This is a legacy provincial website of the ATA. Visit our new website here.

Province shuts down private home school

November 8, 2016 ATA News Staff

Trinity Christian School takes matter to court

The Cold Lake private school that had been shut down by Alberta Education has been granted a temporary court injunction allowing it to continue operating, albeit without public funding, until an application to reverse the education minister’s decision can be heard in January.
Alberta Education had shut down the Trinity Christian School Association on Oct. 25 after an investigation turned up alleged questionable spending and conflicts of interest.

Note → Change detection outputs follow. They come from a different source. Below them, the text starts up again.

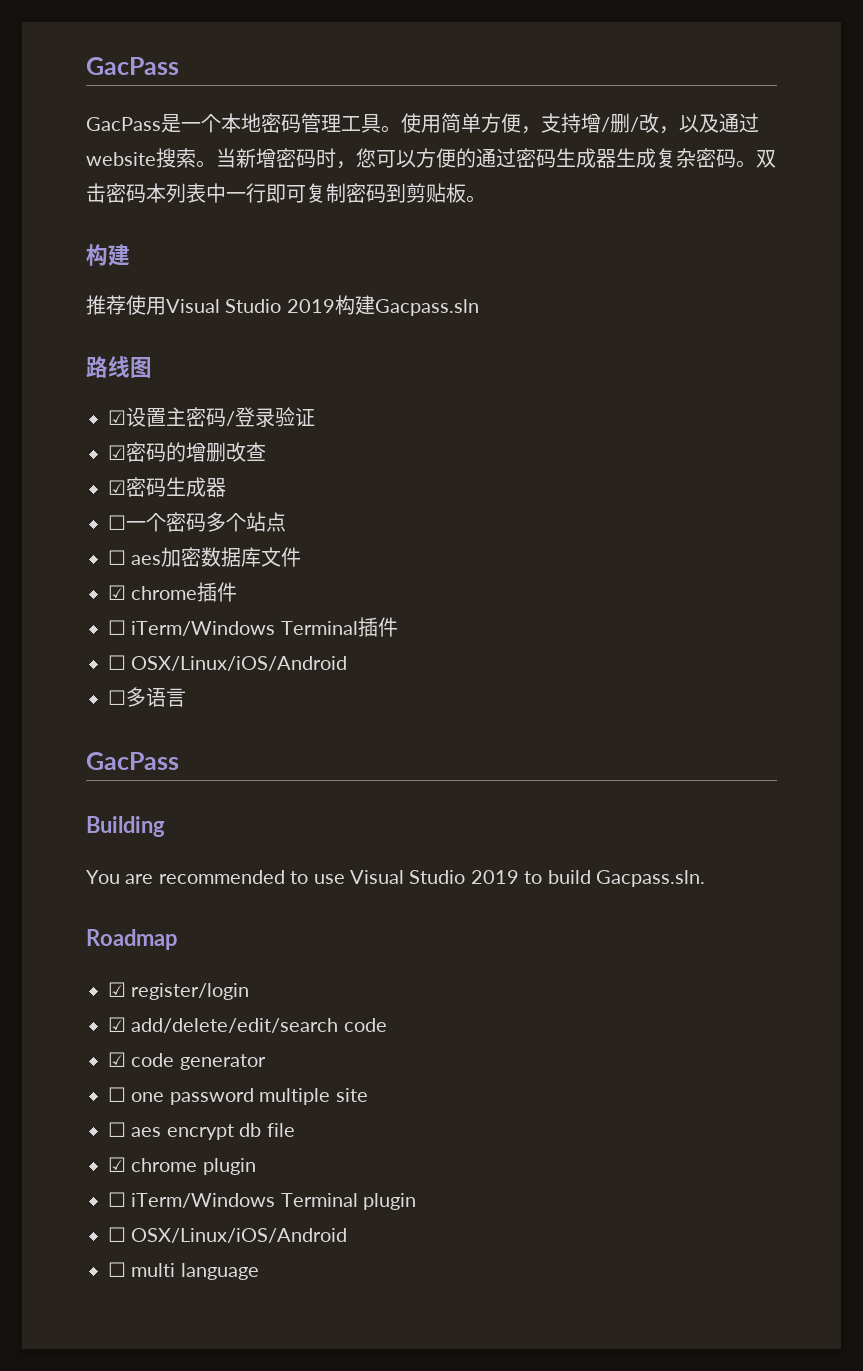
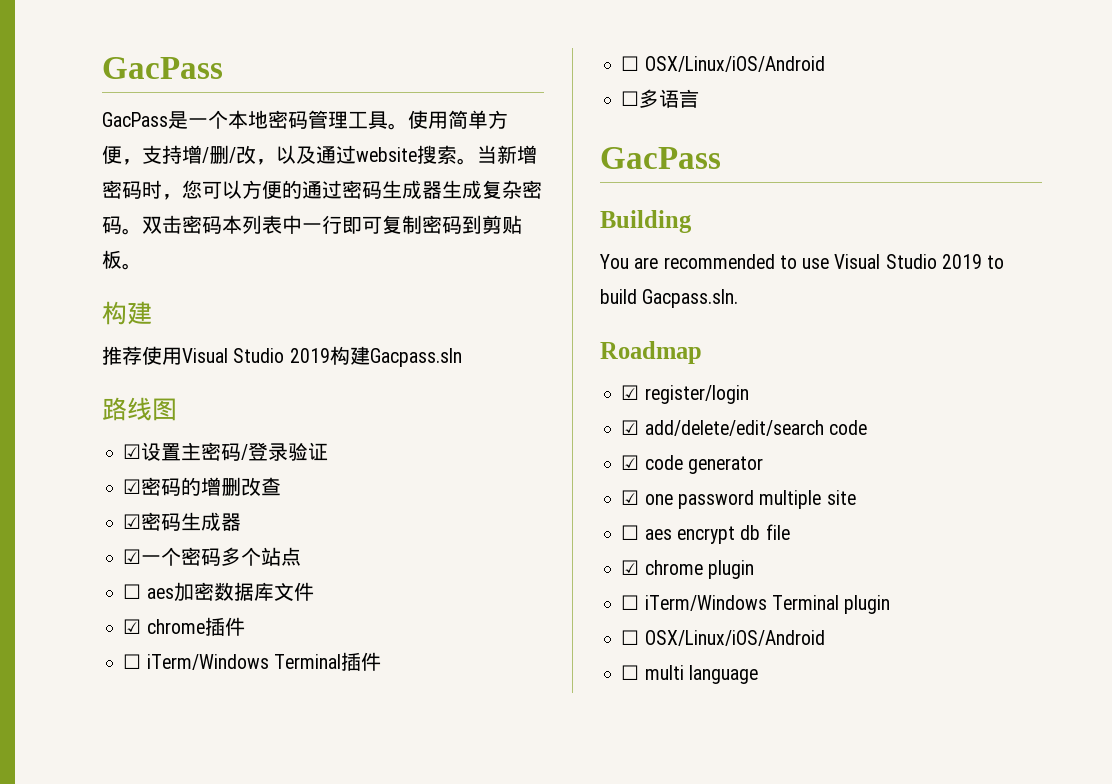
[108,515,126,530] ☐ -> [123,549,142,564] ☑
[108,1087,126,1102] ☐ -> [621,490,640,505] ☑

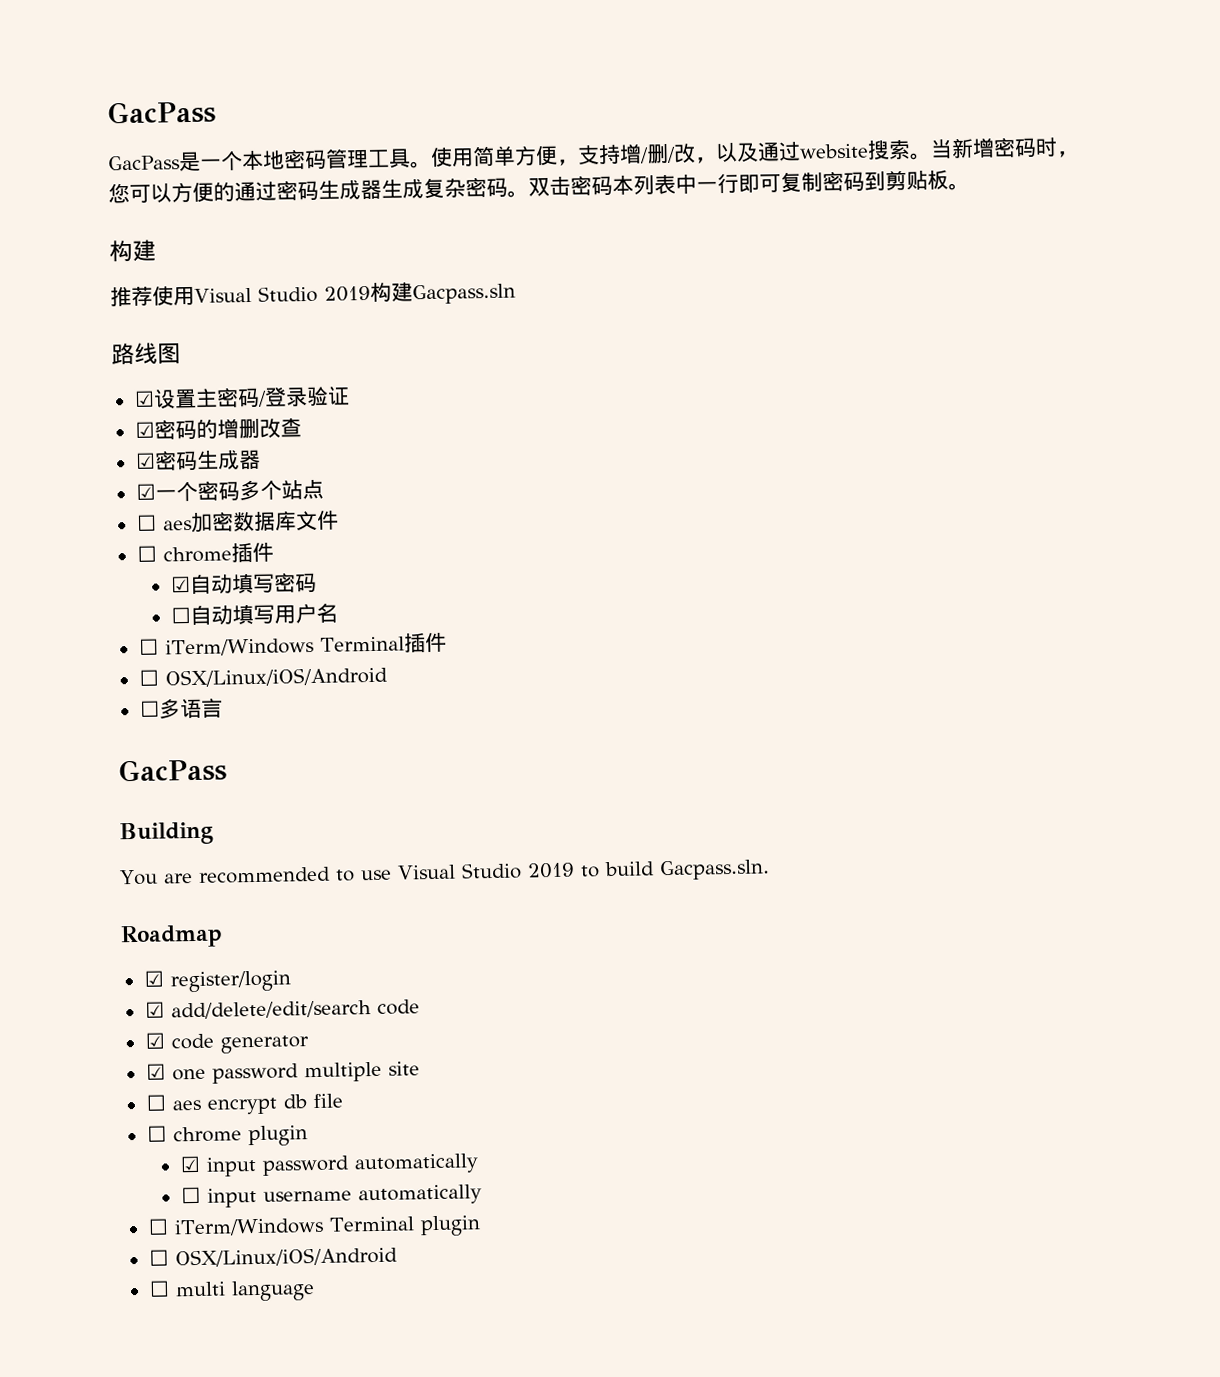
[123,619,142,634] ☑ -> [136,545,157,562] ☐
(245, 626) none -> [170,572,317,595] [170,603,338,626] // ☑自动填写密码 // ☐自动填写用户名
[621,560,640,575] ☑ -> [146,1125,167,1142] ☐
(754, 569) none -> [179,1153,479,1177] [180,1184,482,1208] // ☑ input password automatically // ☐ input username automatically

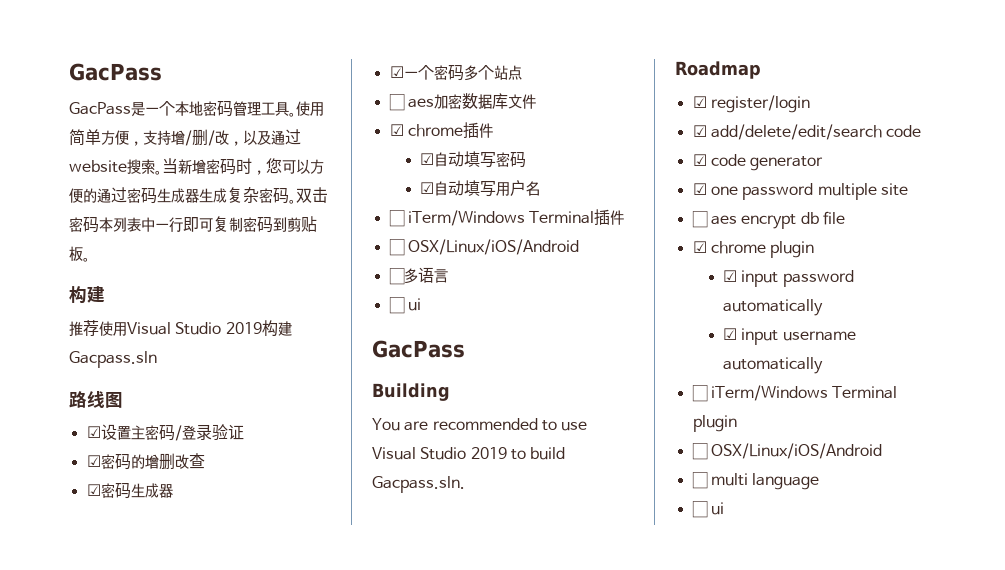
[136,545,157,562] ☐ -> [389,124,404,136] ☑
[170,607,191,624] ☐ -> [419,182,434,194] ☑
(223, 707) none -> [388,297,421,314] // ☐ ui
[146,1125,167,1142] ☐ -> [692,241,707,253] ☑
[180,1186,201,1204] ☐ -> [722,328,737,340] ☑
(315, 1291) none -> [691,501,724,518] // ☐ ui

In its application for an injunction, filed with the Court of Queen’s Bench in Grande Prairie, Trinity sought a declaration that the decision to cancel the accreditation and funding of its school “is unreasonable, violates the principles of natural justice, is contrary to the Canadian Charter of Rights and Freedoms, or is otherwise invalid.”

Supervising home education for 3,500 students across the province, Trinity is Alberta’s largest supervisor of home education. Alberta Education alleges that the school has failed to provide appropriate supervision and demonstrate accountability for public funds. Trinity contracted out the supervision of home schooling students to the ­Wisdom Home Schooling Society, an agency Trinity established.
In a letter to school board chair Lynn Gullackson, sent Oct. 25, Alberta Education deputy minister Curtis Clarke says his decision to cancel Trinity’s registration as a private school is final.

“Trinity has failed to demonstrate that it has the ability or willingness to oversee an education program, or to properly account for its spending of public funds,” Clarke wrote.

Trinity’s application for the injunction says that Wisdom was created in 1997 to provide home education administration at the request of Alberta Education and that Alberta Education has since reviewed Trinity’s curriculum and finances “from time to time” while approving that Trinity and Wisdom continue operations.

However, in July 2016, citing “serious concerns,” Education Minister David Eggen ordered a financial review of Trinity. The subsequent report to the minister, authored by department staff, outlines evidence of alleged failures to comply with government regulations and to demonstrate accountability for public funds. The report recommends that, “the Deputy Minister cancel Trinity’s accreditation and registration commencing immediately.”

Parents advised to re-register

The government had advised parents of affected students to re-register with another public or private school authority. Trinity denied the accusations contained in the report and advised parents to “await the intervention of the Courts prior to taking steps to find new placements for their students.”

Alberta regulations allow parents to home-school their children as long as the program is supervised by a public, separate or francophone school jurisdiction or an accredited private school. Regulations require parents to develop an education program with defined outcomes, but those programs don’t have to follow Alberta’s programs of study. The associate board or private school is then required to approve the educational program, have teachers evaluate student progress at least twice a year and maintain student records for the home-schooled students.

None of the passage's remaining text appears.